▶ [Problem details] Copy out the records in full, word for word, without pictures.

Before-and-after change records
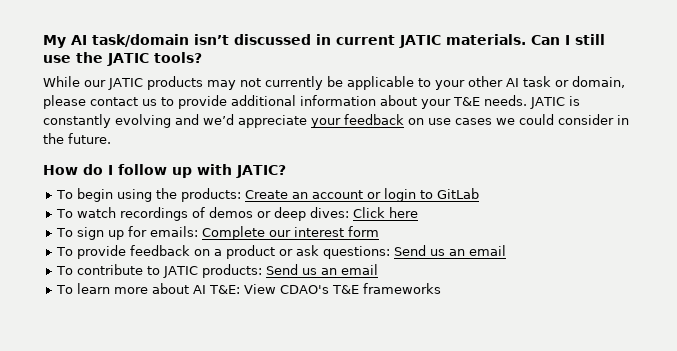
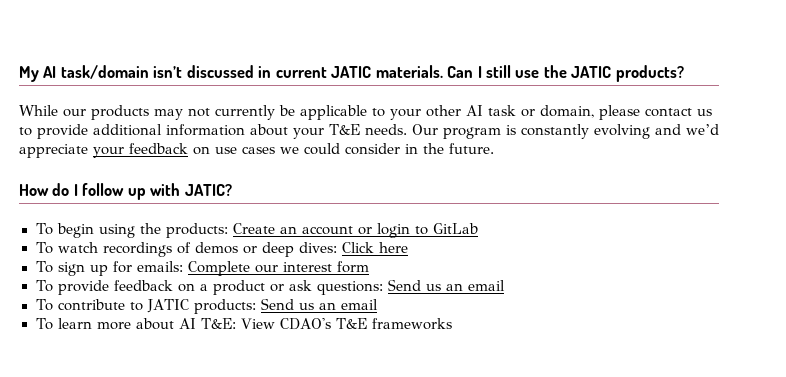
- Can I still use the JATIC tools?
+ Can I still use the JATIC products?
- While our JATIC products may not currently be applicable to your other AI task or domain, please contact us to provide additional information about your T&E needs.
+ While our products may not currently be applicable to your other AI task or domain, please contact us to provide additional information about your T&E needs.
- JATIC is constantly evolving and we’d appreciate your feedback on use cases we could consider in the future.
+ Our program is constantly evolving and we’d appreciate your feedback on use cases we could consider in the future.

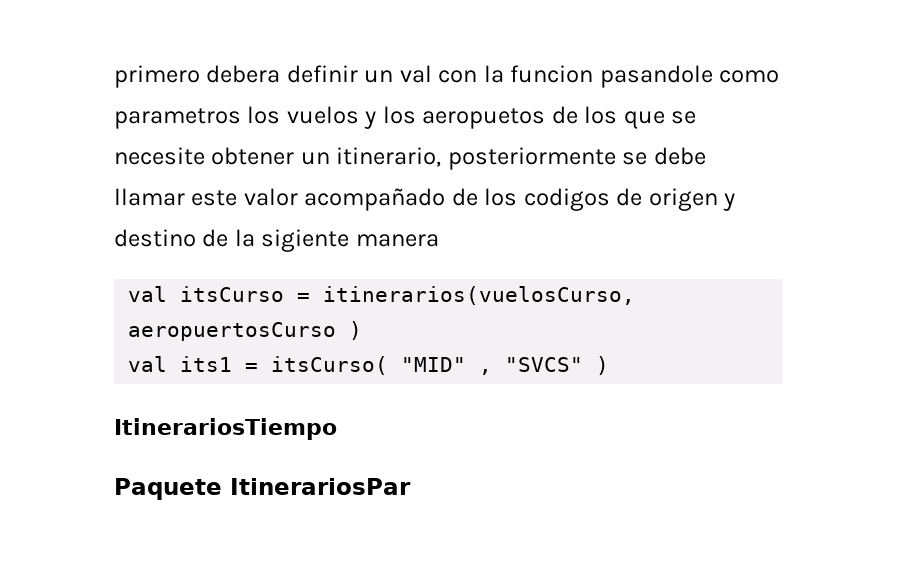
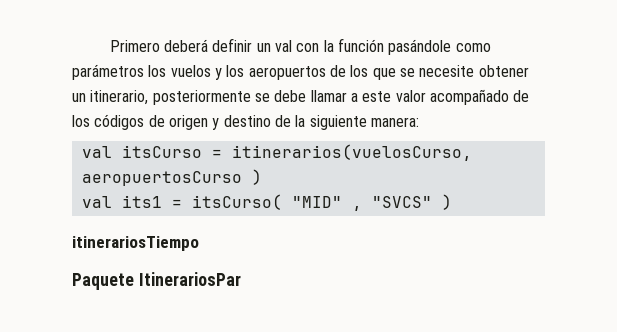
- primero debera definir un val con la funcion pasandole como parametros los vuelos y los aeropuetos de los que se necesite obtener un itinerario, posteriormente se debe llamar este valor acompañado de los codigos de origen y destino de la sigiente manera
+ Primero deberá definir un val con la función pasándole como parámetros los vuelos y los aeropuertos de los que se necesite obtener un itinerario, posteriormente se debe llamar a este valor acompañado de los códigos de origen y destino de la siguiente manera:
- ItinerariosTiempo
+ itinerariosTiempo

▶ [Exercise output]
- Can I still use the JATIC tools?
+ Can I still use the JATIC products?
- While our JATIC products may not currently be applicable to your other AI task or domain, please contact us to provide additional information about your T&E needs.
+ While our products may not currently be applicable to your other AI task or domain, please contact us to provide additional information about your T&E needs.
- JATIC is constantly evolving and we’d appreciate your feedback on use cases we could consider in the future.
+ Our program is constantly evolving and we’d appreciate your feedback on use cases we could consider in the future.

- primero debera definir un val con la funcion pasandole como parametros los vuelos y los aeropuetos de los que se necesite obtener un itinerario, posteriormente se debe llamar este valor acompañado de los codigos de origen y destino de la sigiente manera
+ Primero deberá definir un val con la función pasándole como parámetros los vuelos y los aeropuertos de los que se necesite obtener un itinerario, posteriormente se debe llamar a este valor acompañado de los códigos de origen y destino de la siguiente manera:
- ItinerariosTiempo
+ itinerariosTiempo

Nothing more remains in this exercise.